Before-and-after change data:
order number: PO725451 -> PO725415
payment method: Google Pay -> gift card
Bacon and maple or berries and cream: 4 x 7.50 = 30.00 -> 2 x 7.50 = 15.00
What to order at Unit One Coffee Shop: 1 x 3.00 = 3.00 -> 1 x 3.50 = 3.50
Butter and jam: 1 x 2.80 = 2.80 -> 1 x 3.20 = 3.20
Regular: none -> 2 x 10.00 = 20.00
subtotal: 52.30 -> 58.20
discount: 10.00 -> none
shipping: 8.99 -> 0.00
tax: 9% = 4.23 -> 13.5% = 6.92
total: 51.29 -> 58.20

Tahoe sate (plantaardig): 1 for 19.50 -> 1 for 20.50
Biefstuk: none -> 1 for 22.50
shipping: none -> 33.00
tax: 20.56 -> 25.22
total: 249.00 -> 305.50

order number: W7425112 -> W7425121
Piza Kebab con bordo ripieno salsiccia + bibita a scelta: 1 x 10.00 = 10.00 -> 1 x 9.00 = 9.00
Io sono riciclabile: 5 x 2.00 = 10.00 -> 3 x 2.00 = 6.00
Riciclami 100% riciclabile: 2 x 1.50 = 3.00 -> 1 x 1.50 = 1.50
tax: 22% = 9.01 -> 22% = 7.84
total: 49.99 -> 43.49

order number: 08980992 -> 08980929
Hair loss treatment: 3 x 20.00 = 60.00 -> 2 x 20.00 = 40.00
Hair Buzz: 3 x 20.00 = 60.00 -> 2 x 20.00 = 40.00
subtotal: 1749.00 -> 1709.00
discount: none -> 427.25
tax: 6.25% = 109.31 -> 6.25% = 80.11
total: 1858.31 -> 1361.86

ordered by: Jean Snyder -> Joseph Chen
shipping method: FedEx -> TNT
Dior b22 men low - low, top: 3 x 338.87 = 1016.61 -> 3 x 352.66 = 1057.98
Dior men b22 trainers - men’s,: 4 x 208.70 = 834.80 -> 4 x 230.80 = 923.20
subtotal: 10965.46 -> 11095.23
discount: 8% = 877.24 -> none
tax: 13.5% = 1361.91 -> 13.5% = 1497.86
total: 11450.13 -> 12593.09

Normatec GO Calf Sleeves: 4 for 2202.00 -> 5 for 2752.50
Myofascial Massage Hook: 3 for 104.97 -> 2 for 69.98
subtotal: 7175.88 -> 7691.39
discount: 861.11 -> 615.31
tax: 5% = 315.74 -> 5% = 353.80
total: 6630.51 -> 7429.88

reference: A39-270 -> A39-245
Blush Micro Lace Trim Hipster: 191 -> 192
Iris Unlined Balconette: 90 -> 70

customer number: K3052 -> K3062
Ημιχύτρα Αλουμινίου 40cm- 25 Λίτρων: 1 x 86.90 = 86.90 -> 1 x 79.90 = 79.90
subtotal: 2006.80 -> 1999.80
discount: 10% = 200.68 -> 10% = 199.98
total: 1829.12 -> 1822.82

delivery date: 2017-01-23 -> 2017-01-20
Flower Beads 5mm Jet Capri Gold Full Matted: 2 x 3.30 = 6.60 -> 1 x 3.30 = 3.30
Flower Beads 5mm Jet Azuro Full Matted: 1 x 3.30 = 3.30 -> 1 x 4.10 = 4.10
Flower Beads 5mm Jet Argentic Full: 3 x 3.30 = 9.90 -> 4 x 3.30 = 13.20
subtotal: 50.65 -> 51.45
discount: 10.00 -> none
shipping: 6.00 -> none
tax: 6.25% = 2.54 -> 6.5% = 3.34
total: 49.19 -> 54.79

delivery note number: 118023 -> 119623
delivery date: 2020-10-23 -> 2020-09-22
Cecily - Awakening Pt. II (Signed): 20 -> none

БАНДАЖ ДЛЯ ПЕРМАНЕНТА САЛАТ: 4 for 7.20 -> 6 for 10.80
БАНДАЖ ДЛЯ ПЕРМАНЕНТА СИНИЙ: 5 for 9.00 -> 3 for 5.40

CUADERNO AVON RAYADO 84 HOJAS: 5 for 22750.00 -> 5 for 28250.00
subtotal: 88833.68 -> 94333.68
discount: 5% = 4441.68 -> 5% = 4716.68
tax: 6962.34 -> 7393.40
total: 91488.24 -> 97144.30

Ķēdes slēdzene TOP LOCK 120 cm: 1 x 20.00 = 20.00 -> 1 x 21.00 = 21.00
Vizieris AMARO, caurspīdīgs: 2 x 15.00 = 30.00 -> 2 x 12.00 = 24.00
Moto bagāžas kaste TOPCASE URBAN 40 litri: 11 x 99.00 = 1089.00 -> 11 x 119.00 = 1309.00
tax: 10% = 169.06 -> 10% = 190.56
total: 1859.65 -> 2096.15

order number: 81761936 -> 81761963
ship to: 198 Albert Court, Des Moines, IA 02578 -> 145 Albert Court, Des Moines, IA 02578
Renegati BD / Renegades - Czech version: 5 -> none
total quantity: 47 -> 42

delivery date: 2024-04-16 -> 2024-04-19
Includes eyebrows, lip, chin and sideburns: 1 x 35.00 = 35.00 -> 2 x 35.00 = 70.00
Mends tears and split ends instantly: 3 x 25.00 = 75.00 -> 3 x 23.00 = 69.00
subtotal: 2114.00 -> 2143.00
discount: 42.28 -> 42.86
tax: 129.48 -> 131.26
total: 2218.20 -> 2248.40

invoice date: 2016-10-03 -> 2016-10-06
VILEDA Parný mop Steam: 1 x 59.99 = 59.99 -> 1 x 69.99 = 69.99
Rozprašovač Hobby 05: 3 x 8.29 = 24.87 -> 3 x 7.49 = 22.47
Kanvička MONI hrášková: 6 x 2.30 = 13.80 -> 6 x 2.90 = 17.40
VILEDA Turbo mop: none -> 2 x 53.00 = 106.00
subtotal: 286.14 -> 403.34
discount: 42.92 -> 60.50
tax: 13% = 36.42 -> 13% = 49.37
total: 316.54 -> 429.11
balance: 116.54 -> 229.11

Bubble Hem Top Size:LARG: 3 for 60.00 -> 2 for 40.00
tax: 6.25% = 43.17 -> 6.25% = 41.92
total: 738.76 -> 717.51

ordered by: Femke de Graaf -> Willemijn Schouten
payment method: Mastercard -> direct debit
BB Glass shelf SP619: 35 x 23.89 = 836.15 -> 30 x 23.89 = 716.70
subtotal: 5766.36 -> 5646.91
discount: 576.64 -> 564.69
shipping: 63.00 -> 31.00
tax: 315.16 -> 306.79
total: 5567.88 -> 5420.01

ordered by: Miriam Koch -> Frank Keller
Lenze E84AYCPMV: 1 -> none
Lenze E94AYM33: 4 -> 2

Instructions to follow
Your reply must be a faithful copy of each entry above.

Result
order number: PO725451 -> PO725415
payment method: Google Pay -> gift card
Bacon and maple or berries and cream: 4 x 7.50 = 30.00 -> 2 x 7.50 = 15.00
What to order at Unit One Coffee Shop: 1 x 3.00 = 3.00 -> 1 x 3.50 = 3.50
Butter and jam: 1 x 2.80 = 2.80 -> 1 x 3.20 = 3.20
Regular: none -> 2 x 10.00 = 20.00
subtotal: 52.30 -> 58.20
discount: 10.00 -> none
shipping: 8.99 -> 0.00
tax: 9% = 4.23 -> 13.5% = 6.92
total: 51.29 -> 58.20

Tahoe sate (plantaardig): 1 for 19.50 -> 1 for 20.50
Biefstuk: none -> 1 for 22.50
shipping: none -> 33.00
tax: 20.56 -> 25.22
total: 249.00 -> 305.50

order number: W7425112 -> W7425121
Piza Kebab con bordo ripieno salsiccia + bibita a scelta: 1 x 10.00 = 10.00 -> 1 x 9.00 = 9.00
Io sono riciclabile: 5 x 2.00 = 10.00 -> 3 x 2.00 = 6.00
Riciclami 100% riciclabile: 2 x 1.50 = 3.00 -> 1 x 1.50 = 1.50
tax: 22% = 9.01 -> 22% = 7.84
total: 49.99 -> 43.49

order number: 08980992 -> 08980929
Hair loss treatment: 3 x 20.00 = 60.00 -> 2 x 20.00 = 40.00
Hair Buzz: 3 x 20.00 = 60.00 -> 2 x 20.00 = 40.00
subtotal: 1749.00 -> 1709.00
discount: none -> 427.25
tax: 6.25% = 109.31 -> 6.25% = 80.11
total: 1858.31 -> 1361.86

ordered by: Jean Snyder -> Joseph Chen
shipping method: FedEx -> TNT
Dior b22 men low - low, top: 3 x 338.87 = 1016.61 -> 3 x 352.66 = 1057.98
Dior men b22 trainers - men’s,: 4 x 208.70 = 834.80 -> 4 x 230.80 = 923.20
subtotal: 10965.46 -> 11095.23
discount: 8% = 877.24 -> none
tax: 13.5% = 1361.91 -> 13.5% = 1497.86
total: 11450.13 -> 12593.09

Normatec GO Calf Sleeves: 4 for 2202.00 -> 5 for 2752.50
Myofascial Massage Hook: 3 for 104.97 -> 2 for 69.98
subtotal: 7175.88 -> 7691.39
discount: 861.11 -> 615.31
tax: 5% = 315.74 -> 5% = 353.80
total: 6630.51 -> 7429.88

reference: A39-270 -> A39-245
Blush Micro Lace Trim Hipster: 191 -> 192
Iris Unlined Balconette: 90 -> 70

customer number: K3052 -> K3062
Ημιχύτρα Αλουμινίου 40cm- 25 Λίτρων: 1 x 86.90 = 86.90 -> 1 x 79.90 = 79.90
subtotal: 2006.80 -> 1999.80
discount: 10% = 200.68 -> 10% = 199.98
total: 1829.12 -> 1822.82

delivery date: 2017-01-23 -> 2017-01-20
Flower Beads 5mm Jet Capri Gold Full Matted: 2 x 3.30 = 6.60 -> 1 x 3.30 = 3.30
Flower Beads 5mm Jet Azuro Full Matted: 1 x 3.30 = 3.30 -> 1 x 4.10 = 4.10
Flower Beads 5mm Jet Argentic Full: 3 x 3.30 = 9.90 -> 4 x 3.30 = 13.20
subtotal: 50.65 -> 51.45
discount: 10.00 -> none
shipping: 6.00 -> none
tax: 6.25% = 2.54 -> 6.5% = 3.34
total: 49.19 -> 54.79

delivery note number: 118023 -> 119623
delivery date: 2020-10-23 -> 2020-09-22
Cecily - Awakening Pt. II (Signed): 20 -> none

БАНДАЖ ДЛЯ ПЕРМАНЕНТА САЛАТ: 4 for 7.20 -> 6 for 10.80
БАНДАЖ ДЛЯ ПЕРМАНЕНТА СИНИЙ: 5 for 9.00 -> 3 for 5.40

CUADERNO AVON RAYADO 84 HOJAS: 5 for 22750.00 -> 5 for 28250.00
subtotal: 88833.68 -> 94333.68
discount: 5% = 4441.68 -> 5% = 4716.68
tax: 6962.34 -> 7393.40
total: 91488.24 -> 97144.30

Ķēdes slēdzene TOP LOCK 120 cm: 1 x 20.00 = 20.00 -> 1 x 21.00 = 21.00
Vizieris AMARO, caurspīdīgs: 2 x 15.00 = 30.00 -> 2 x 12.00 = 24.00
Moto bagāžas kaste TOPCASE URBAN 40 litri: 11 x 99.00 = 1089.00 -> 11 x 119.00 = 1309.00
tax: 10% = 169.06 -> 10% = 190.56
total: 1859.65 -> 2096.15

order number: 81761936 -> 81761963
ship to: 198 Albert Court, Des Moines, IA 02578 -> 145 Albert Court, Des Moines, IA 02578
Renegati BD / Renegades - Czech version: 5 -> none
total quantity: 47 -> 42

delivery date: 2024-04-16 -> 2024-04-19
Includes eyebrows, lip, chin and sideburns: 1 x 35.00 = 35.00 -> 2 x 35.00 = 70.00
Mends tears and split ends instantly: 3 x 25.00 = 75.00 -> 3 x 23.00 = 69.00
subtotal: 2114.00 -> 2143.00
discount: 42.28 -> 42.86
tax: 129.48 -> 131.26
total: 2218.20 -> 2248.40

invoice date: 2016-10-03 -> 2016-10-06
VILEDA Parný mop Steam: 1 x 59.99 = 59.99 -> 1 x 69.99 = 69.99
Rozprašovač Hobby 05: 3 x 8.29 = 24.87 -> 3 x 7.49 = 22.47
Kanvička MONI hrášková: 6 x 2.30 = 13.80 -> 6 x 2.90 = 17.40
VILEDA Turbo mop: none -> 2 x 53.00 = 106.00
subtotal: 286.14 -> 403.34
discount: 42.92 -> 60.50
tax: 13% = 36.42 -> 13% = 49.37
total: 316.54 -> 429.11
balance: 116.54 -> 229.11

Bubble Hem Top Size:LARG: 3 for 60.00 -> 2 for 40.00
tax: 6.25% = 43.17 -> 6.25% = 41.92
total: 738.76 -> 717.51

ordered by: Femke de Graaf -> Willemijn Schouten
payment method: Mastercard -> direct debit
BB Glass shelf SP619: 35 x 23.89 = 836.15 -> 30 x 23.89 = 716.70
subtotal: 5766.36 -> 5646.91
discount: 576.64 -> 564.69
shipping: 63.00 -> 31.00
tax: 315.16 -> 306.79
total: 5567.88 -> 5420.01

ordered by: Miriam Koch -> Frank Keller
Lenze E84AYCPMV: 1 -> none
Lenze E94AYM33: 4 -> 2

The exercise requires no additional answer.